E não pensem que, ao revelar essas coisas, eles tentem poupar os membros da sua própria comunidade envolvidos em cumplicidade com o comunismo. Ainda recentemente, os editores dos escritos do rabino Itzhak Schneerson, o grande líder espiritual preso, torturado e exilado pelos comunistas, não hesitaram em denunciar que entre os mais ferozes repressores do judaísmo na Rússia estavam os membros da famigerada Seção Judaica do Partido Comunista, que se prevaleciam de suas ligações de língua e parentesco para servir de espiões e desmantelar a comunidade judaica por dentro.
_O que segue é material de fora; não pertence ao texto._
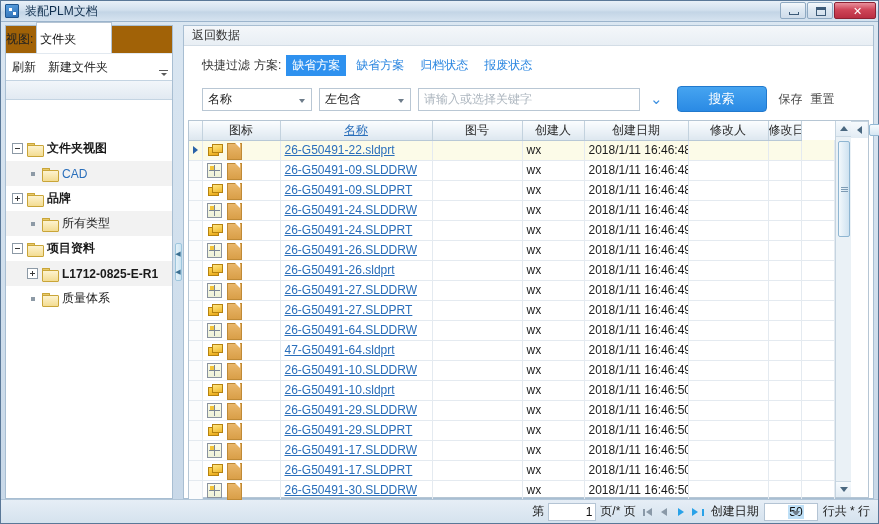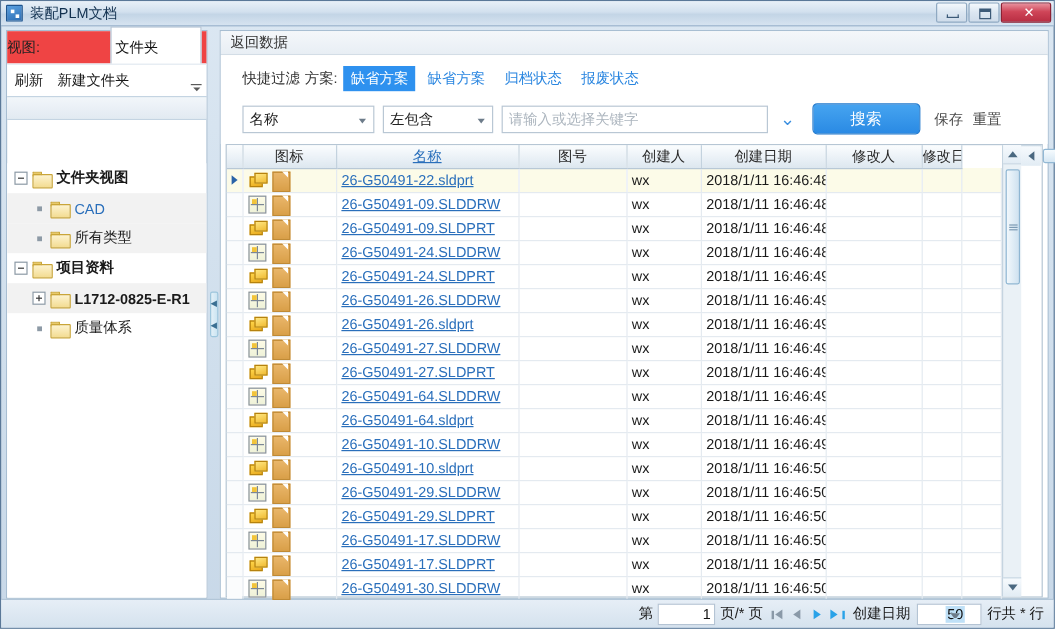"视图:" #view-row { background: #ef4444 -> #a16207; justify-content: space-between -> flex-start }
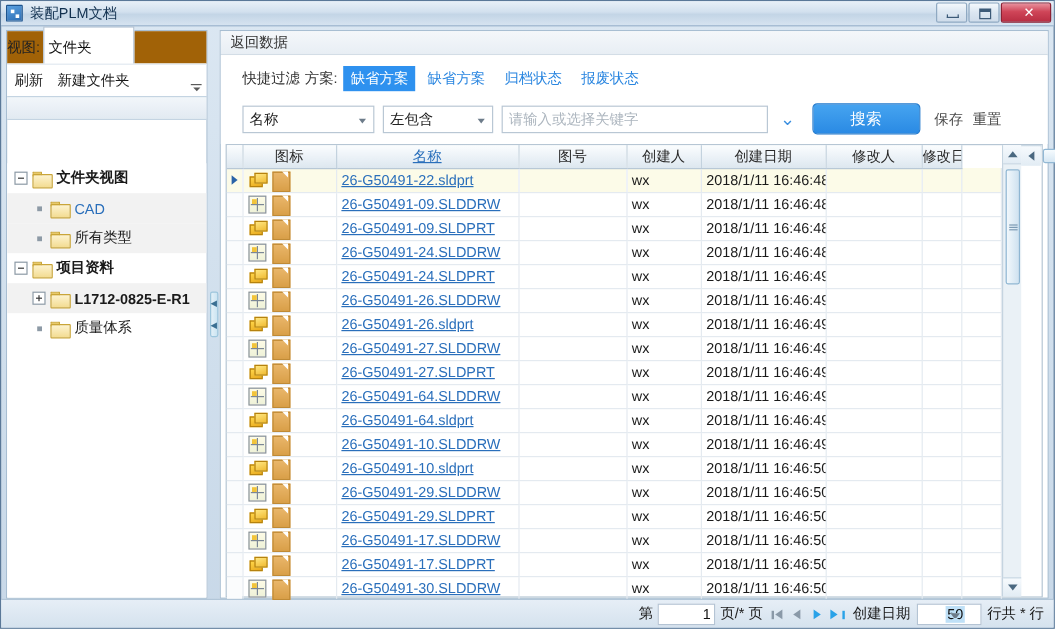"品牌" div.tnode { html: none -> <div> <span></span> <span></span> <span>品牌</span> </div> }
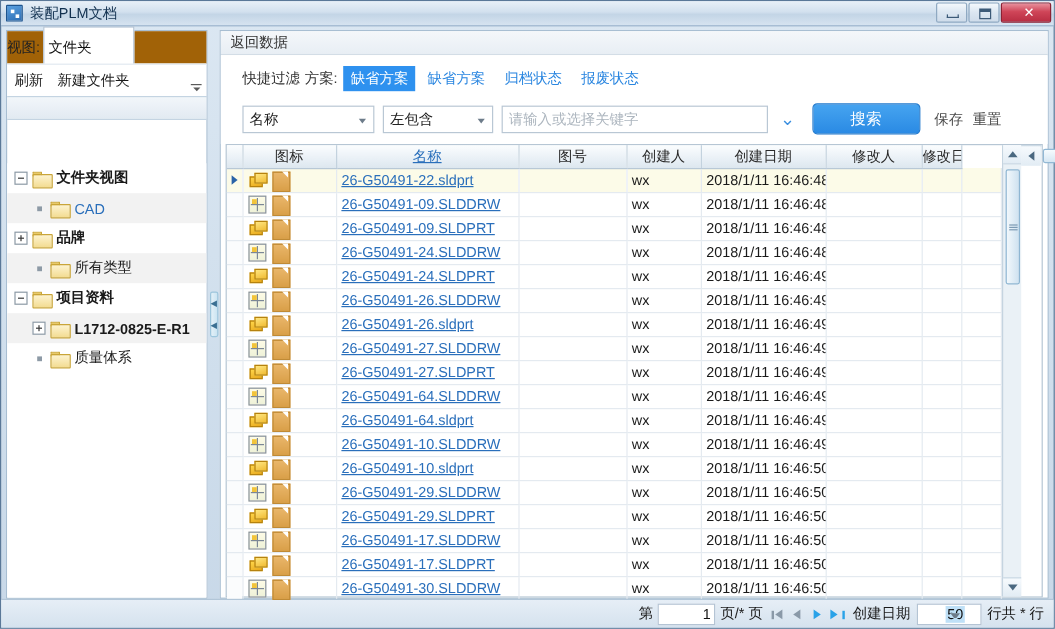"26-G50491-64.sldprt" a { text: 26-G50491-64.sldprt -> 47-G50491-64.sldprt }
Por que os católicos não têm idêntica coragem de cortar na própria carne para expelir do seu meio os devotos de São Guevara? Será que estes se tornaram maioria entre os fiéis, como já o são na CNBB?

Mas o exemplo de coragem não vem só dos judeus. Vem também dos protestantes, como o pastor Richard Wurmbrand. Este notável homem espiritual romeno teve destino análogo ao do rabino Schneerson: 16 anos de cárcere, incontáveis torturas depois confirmadas por uma comissão médica da ONU. Espantado com a ênfase mais anti-religiosa do que anticapitalista da propaganda comunista na prisão, ao ver-se livre ele se dedicou a pesquisas históricas que resultaram na descoberta de que Karl Marx nem sempre fora um adepto do materialismo, mas andara metido num culto satanista e, segundo depoimento de sua empregada e amante Helene Demuth, fazia estranhos ritos dentro de casa. Publicados estes achados em “Marx and Satan” (Bartlesville, Oklahoma, The Voice of the Martyrs, 1986), o livro tornou-se um sucesso de distribuição clandestina nos países comunistas, ao mesmo tempo que, no Ocidente, os intelectuais de esquerda, inclusive católicos, faziam o possível para abafar sua difusão e a discussão séria de suas revelações.

De que adianta proclamar que o catolicismo tem o monopólio da salvação, se tantos e tão ilustres são entre os católicos os que servem ao império da danação?